*** DATA PROVIDED

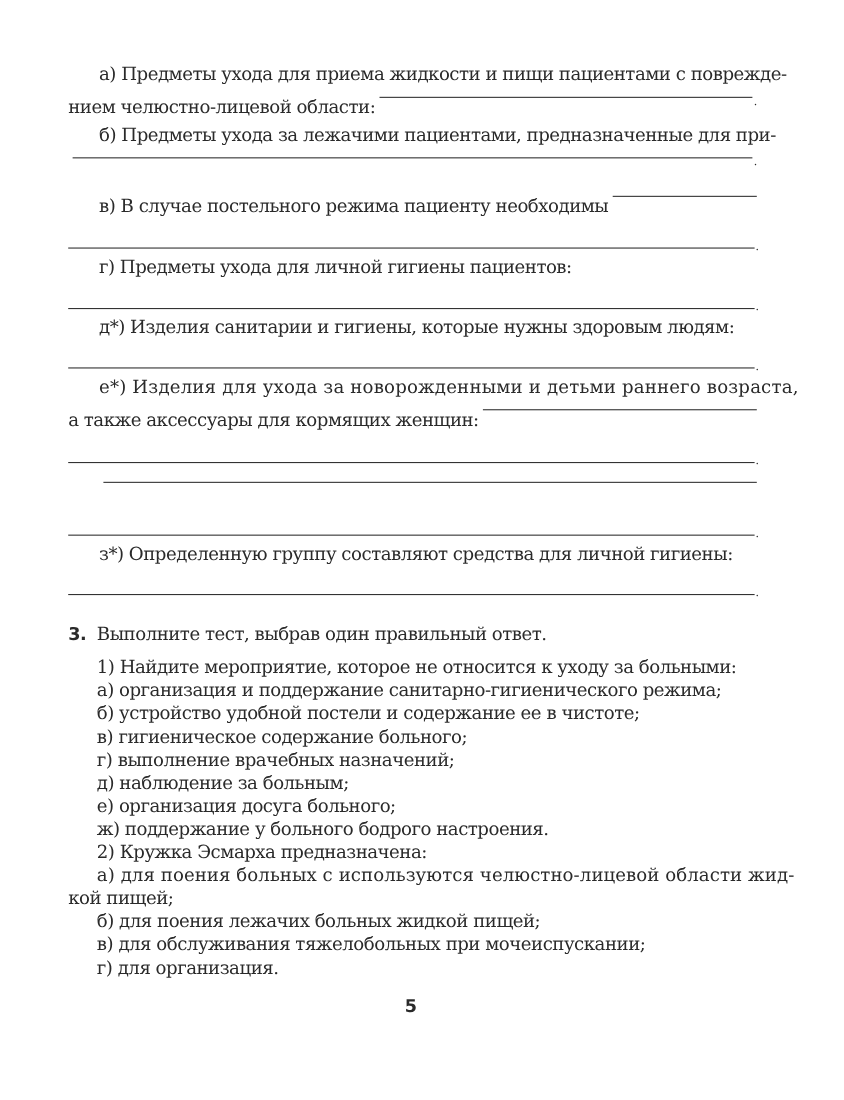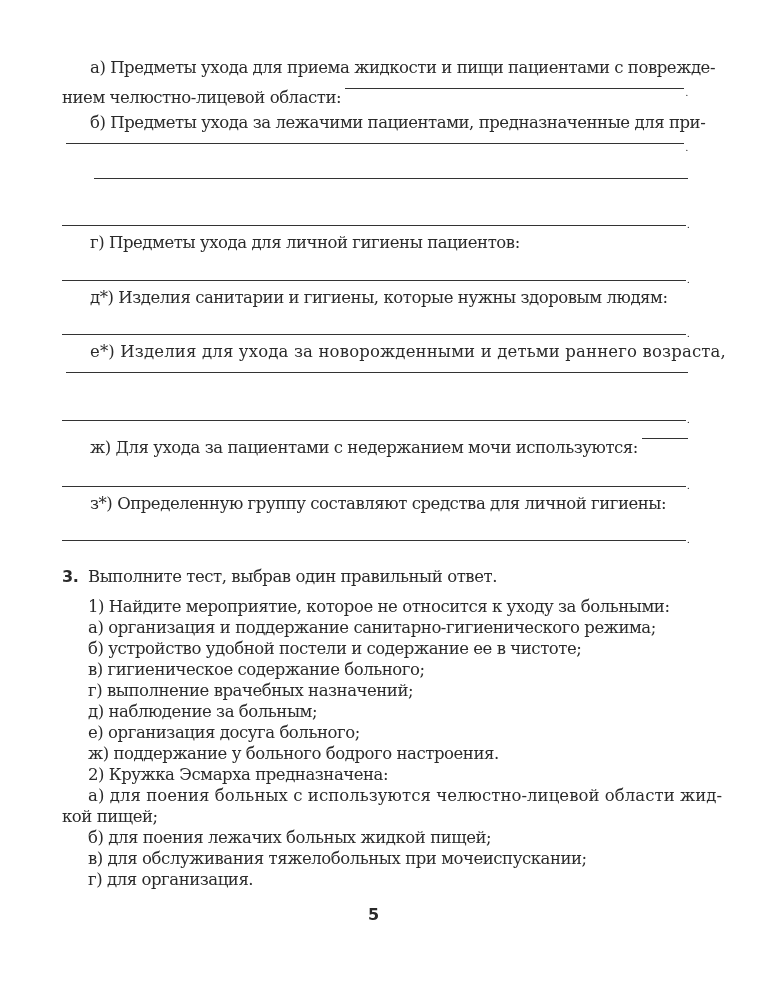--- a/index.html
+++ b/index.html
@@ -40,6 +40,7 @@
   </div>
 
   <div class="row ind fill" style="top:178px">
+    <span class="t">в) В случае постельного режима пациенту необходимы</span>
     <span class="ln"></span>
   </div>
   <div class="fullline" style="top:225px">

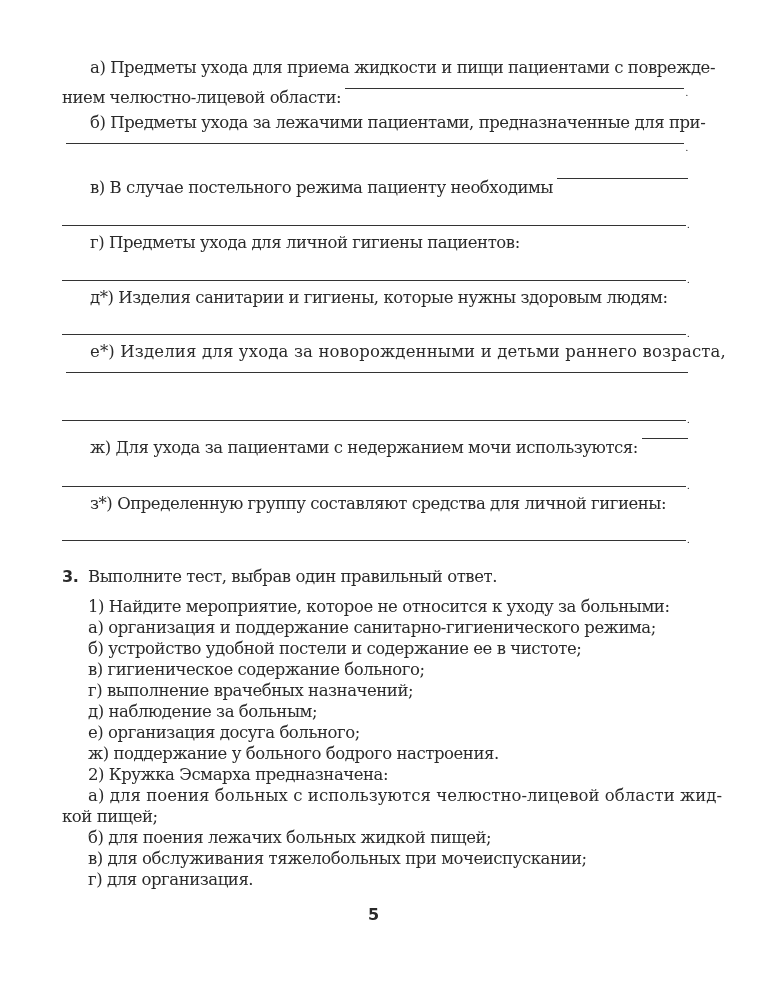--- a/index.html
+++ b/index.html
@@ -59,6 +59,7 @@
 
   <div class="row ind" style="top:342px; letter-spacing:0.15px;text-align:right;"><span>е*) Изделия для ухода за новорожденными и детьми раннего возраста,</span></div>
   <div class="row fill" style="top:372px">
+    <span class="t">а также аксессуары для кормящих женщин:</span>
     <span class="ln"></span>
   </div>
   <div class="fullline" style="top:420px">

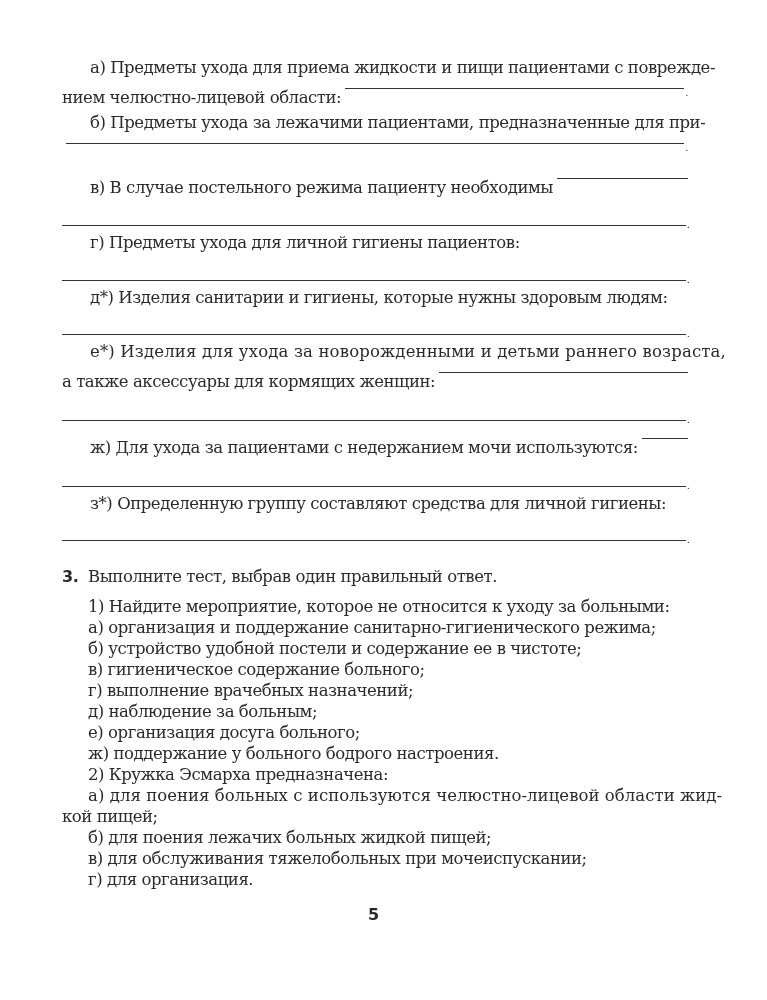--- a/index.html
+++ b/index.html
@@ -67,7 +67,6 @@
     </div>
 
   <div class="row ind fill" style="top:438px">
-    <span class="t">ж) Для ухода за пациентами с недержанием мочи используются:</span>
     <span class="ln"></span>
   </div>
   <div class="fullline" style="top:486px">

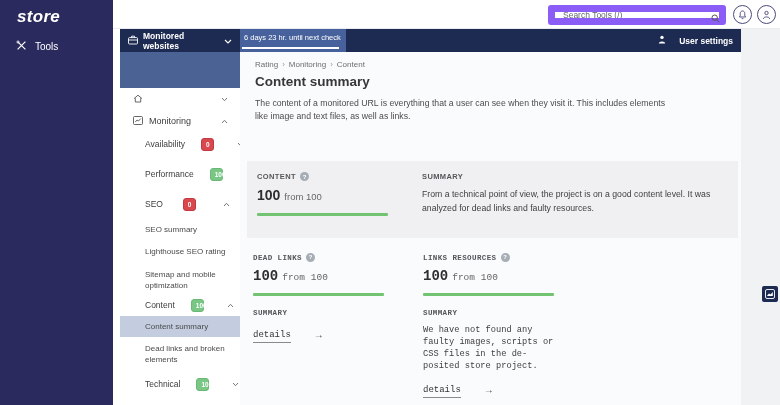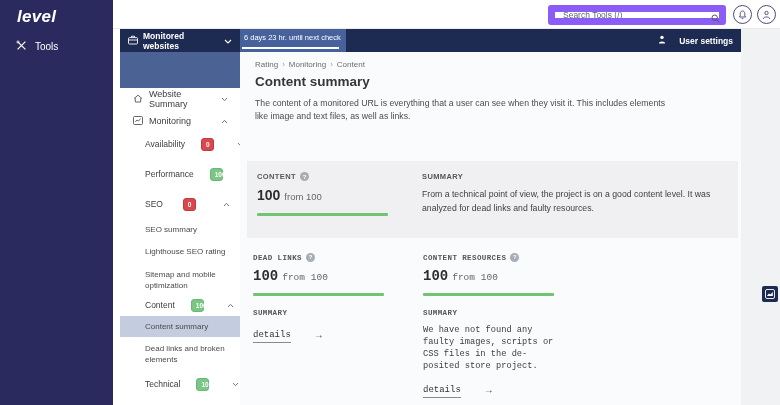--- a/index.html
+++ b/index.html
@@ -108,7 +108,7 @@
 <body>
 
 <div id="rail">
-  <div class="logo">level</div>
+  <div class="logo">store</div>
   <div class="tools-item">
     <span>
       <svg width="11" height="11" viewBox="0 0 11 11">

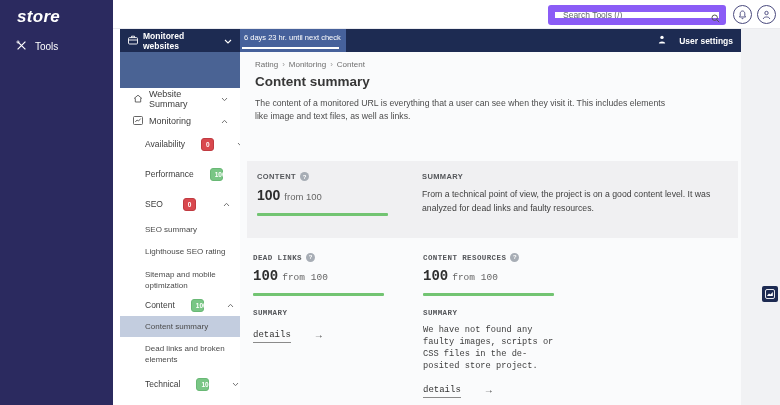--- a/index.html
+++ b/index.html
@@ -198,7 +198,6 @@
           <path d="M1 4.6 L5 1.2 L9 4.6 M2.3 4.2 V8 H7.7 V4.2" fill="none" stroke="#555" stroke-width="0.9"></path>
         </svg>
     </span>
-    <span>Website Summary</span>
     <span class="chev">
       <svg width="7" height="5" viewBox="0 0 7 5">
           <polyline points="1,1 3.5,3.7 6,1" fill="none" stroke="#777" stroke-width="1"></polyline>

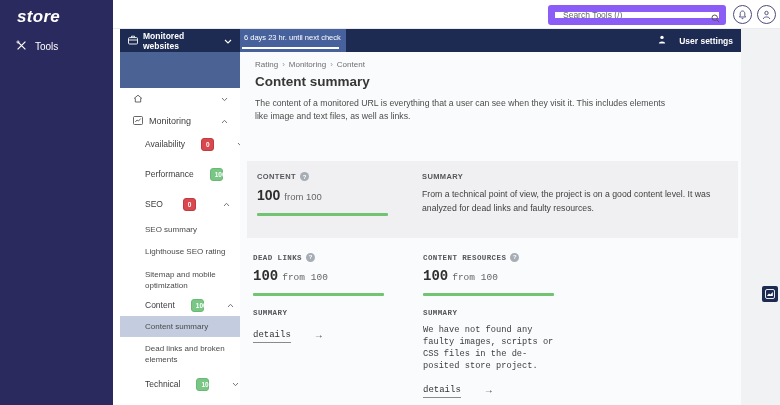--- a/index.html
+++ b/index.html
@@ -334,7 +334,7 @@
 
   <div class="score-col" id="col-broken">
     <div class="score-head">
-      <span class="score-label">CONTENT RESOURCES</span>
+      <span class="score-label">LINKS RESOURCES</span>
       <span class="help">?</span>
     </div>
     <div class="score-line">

******

BRIEF: Wherever a line in the entries holds "score", copy that line.

ANSWER TO THE PROBLEM:
   <div class="score-col" id="col-broken">
     <div class="score-head">
-      <span class="score-label">CONTENT RESOURCES</span>
+      <span class="score-label">LINKS RESOURCES</span>
     <div class="score-line">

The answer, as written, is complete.